Fue la primera vez que le escuché un–: “¿Tú crees que ha sido fácil, Agustín?”… ¿tú crees que ha sido fácil? La primera y única vez que se lo escuché.

Pensaba en sus hijos ya grandes y todavía solteros. Pensaba en los casados, si habían decidido a la persona indicada. Pensaba si debió de decirles más o decirles menos. Pensaba si debió ser más estricta. Si debió buscarles un padre. Y sobre todo, se daba cuenta que ya era tarde… que ella ya no podía hacer nada al respecto, porque todos estaban crecidos.

Ya no hablaba sola, me miraba y me decía las cosas. Me decía como la culpaban a ella y me decía como se culpaba ella. No dormía tranquila en las noches, la abuela, mi abuela… así como rara vez duermo tranquilo en las noches. En ese momento crítico, después de conocerla tantos años, encontré ese rasgo característico familiar de culparnos por todo. Culpable, culpable, culpable.

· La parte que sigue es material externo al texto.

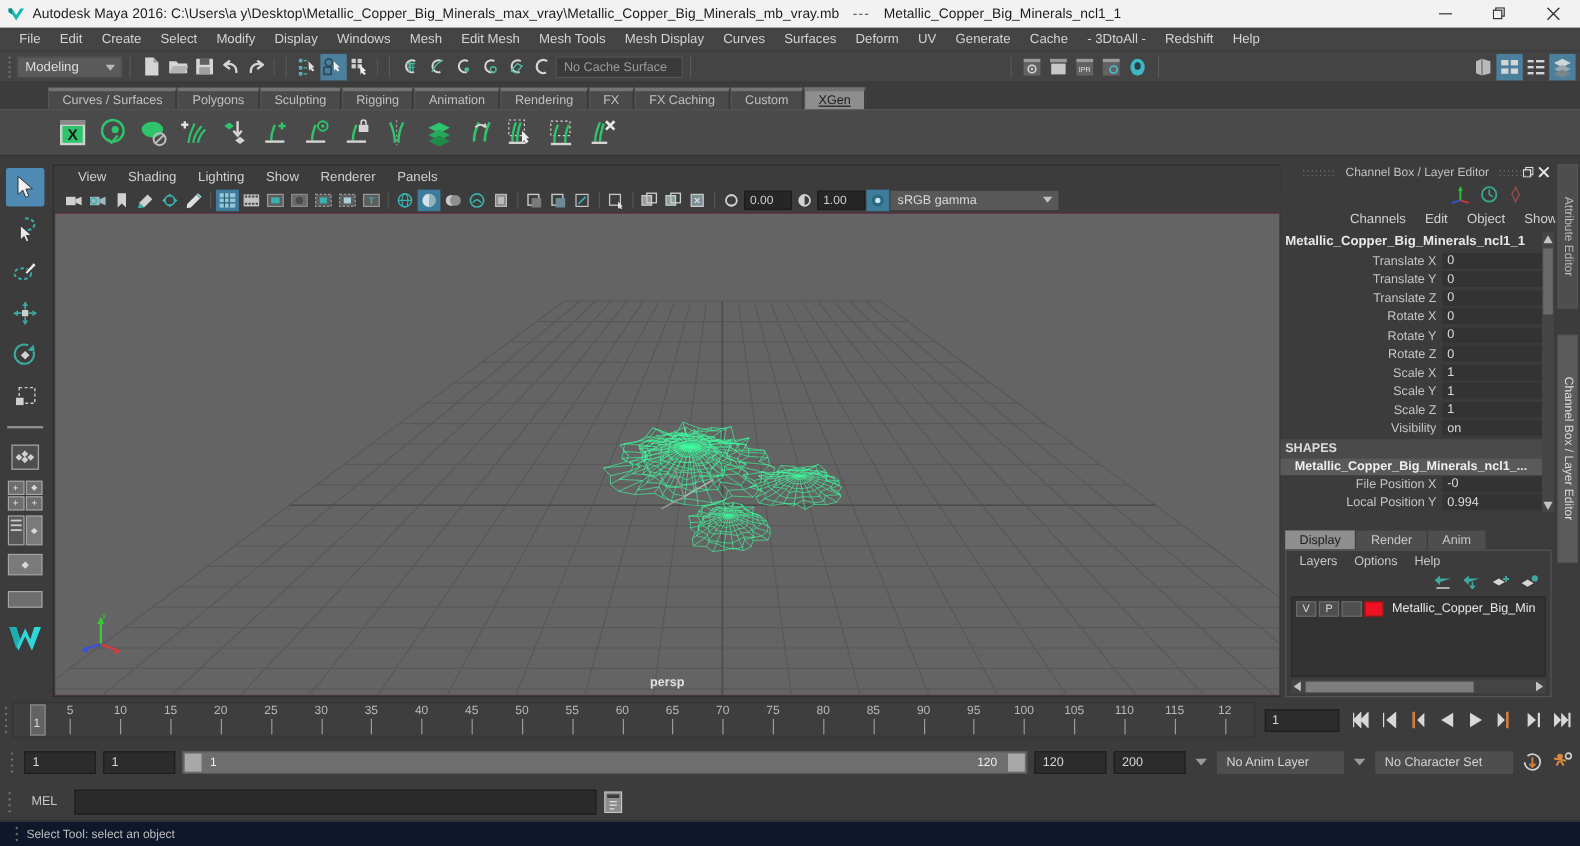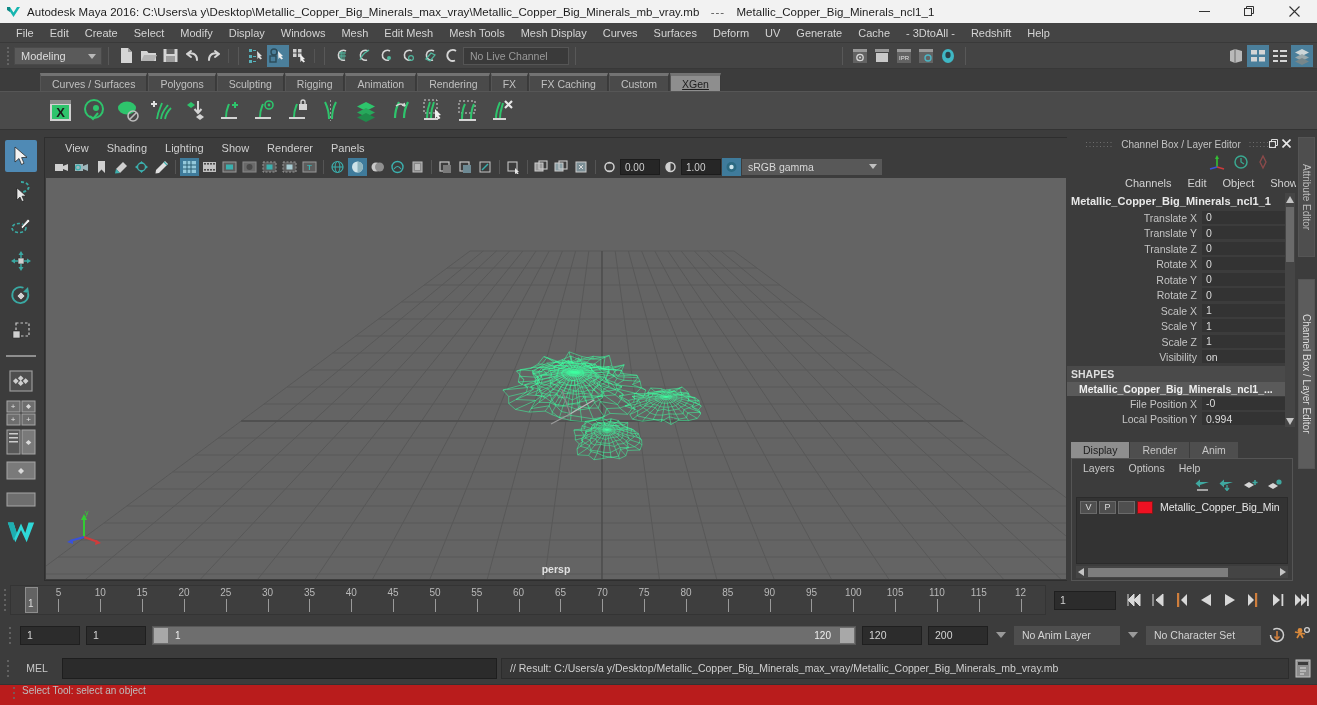--- a/index.html
+++ b/index.html
@@ -200,22 +200,22 @@
   .cmdline { position:absolute; left:0; right:0; top:653px; height:30px; display:flex;
      align-items:center; background:#3c3c3c; gap:4px; padding:0 4px;}
   .mel { width:42px; text-align:center; font-size:10.5px; color:#c8c8c8;}
   .cmdinput { width:435px; height:21px; background:#2b2b2b; border:1px solid #1e1e1e;}
   .cmdresult { flex:1; height:21px; background:#373737; border:1px solid #2c2c2c;
      font-size:10.5px; color:#cfcfcf; display:flex; align-items:center; padding-left:8px;
      overflow:hidden; white-space:nowrap;}
   .cmdicon { width:20px; height:21px; display:flex; align-items:center; justify-content:center;}
 
   
-  .helpline { position:absolute; left:0; right:0; top:684px; height:21px; background:#b91c1c;
-     display:flex; padding-left:10px; border-top:1px solid #333;}
+  .helpline { position:absolute; left:0; right:0; top:684px; height:21px; background:#0f172a;
+     display:flex; align-items:center; padding-left:10px; border-top:1px solid #333;}
   .helpline span{ font-size:10px; color:#bdbdbd;}
   .helpgrip{ width:8px; height:16px; display:flex;flex-direction:column;justify-content:center;
      align-items:center;gap:3px; margin-right:4px;}
   .helpgrip i{width:2px;height:2px;background:#6a6a6a;border-radius:50%;}
 </style>
 </head>
 <body>
 
 <div class="app">
 
@@ -378,21 +378,21 @@
         <path d="M13 4 a5 5 0 1 0 -1 9" stroke="#d5d5d5" stroke-width="1.6" fill="none"></path>
         <path d="M5 12 l5-6 l4 2 l-5 6 z" fill="none" stroke="#50b79e" stroke-width="1.2"></path>
       </svg>
     </div>
     <div class="tbtn">
       <svg width="18" height="18" viewBox="0 0 18 18">
         <path d="M13 4 a5.5 5.5 0 1 0 -1 9.5" stroke="#d5d5d5" stroke-width="1.8" fill="none"></path>
       </svg>
     </div>
     <div class="livefield">
-      <span>No Live Channel</span>
+      <span>No Cache Surface</span>
     </div>
     <div class="vdiv"></div>
     <div class="spacerflex"></div>
     <div class="vdiv"></div>
 
     <div class="tbtn">
       <svg width="18" height="18" viewBox="0 0 18 18">
           <rect x="2" y="2" width="14" height="3" fill="#9a9a9a"></rect>
           <rect x="2" y="5" width="14" height="11" fill="#636363"></rect>
           <circle cx="9" cy="10.5" r="3.2" fill="none" stroke="#d8d8d8" stroke-width="1.3"></circle>
@@ -1260,23 +1260,20 @@
 
   <div class="cmdline">
     <div class="tgrip" style="width:8px">
         <i></i>
         <i></i>
         <i></i>
         <i></i>
       </div>
     <div class="mel">MEL</div>
     <div class="cmdinput" title=""></div>
-    <div class="cmdresult">
-      <span>// Result: C:/Users/a y/Desktop/Metallic_Copper_Big_Minerals_max_vray/Metallic_Copper_Big_Minerals_mb_vray.mb</span>
-    </div>
     <div class="cmdicon">
       <svg width="16" height="19" viewBox="0 0 16 19">
           <rect x="1" y="1" width="14" height="17" fill="#8d8d8d" stroke="#c4c4c4"></rect>
           <rect x="3" y="3" width="10" height="3" fill="#3c3c3c"></rect>
           <path d="M5 9 h6 M5 12 h6 M5 15 h4" stroke="#e0e0e0" stroke-width="1.1"></path>
         </svg>
     </div>
   </div>
 
   <div class="helpline">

Esa película es padrísima… en ella baila un hombre vestido de geisha, la música me gusta mucho. Ya no huele a lluvia, pero el cielo amenaza.

Y se soltó a llorar, se soltó a llorar. Volteó hacia mi y me dijo–: Ya me escuchaste. Ya vete Agustín, déjame llorar sola.

Me alejé de la cocina y a los diez minutos, escuché que prendía de nuevo el radio. ¿Por eso lo escuchabas, para no pensar?… No lo sé… Alguna vez, ya cuando ella murió, visité a mis tíos. Cuando entré, escuché el radio viejo de la abuela mientras uno de ellos lavaba trastos en la cocina.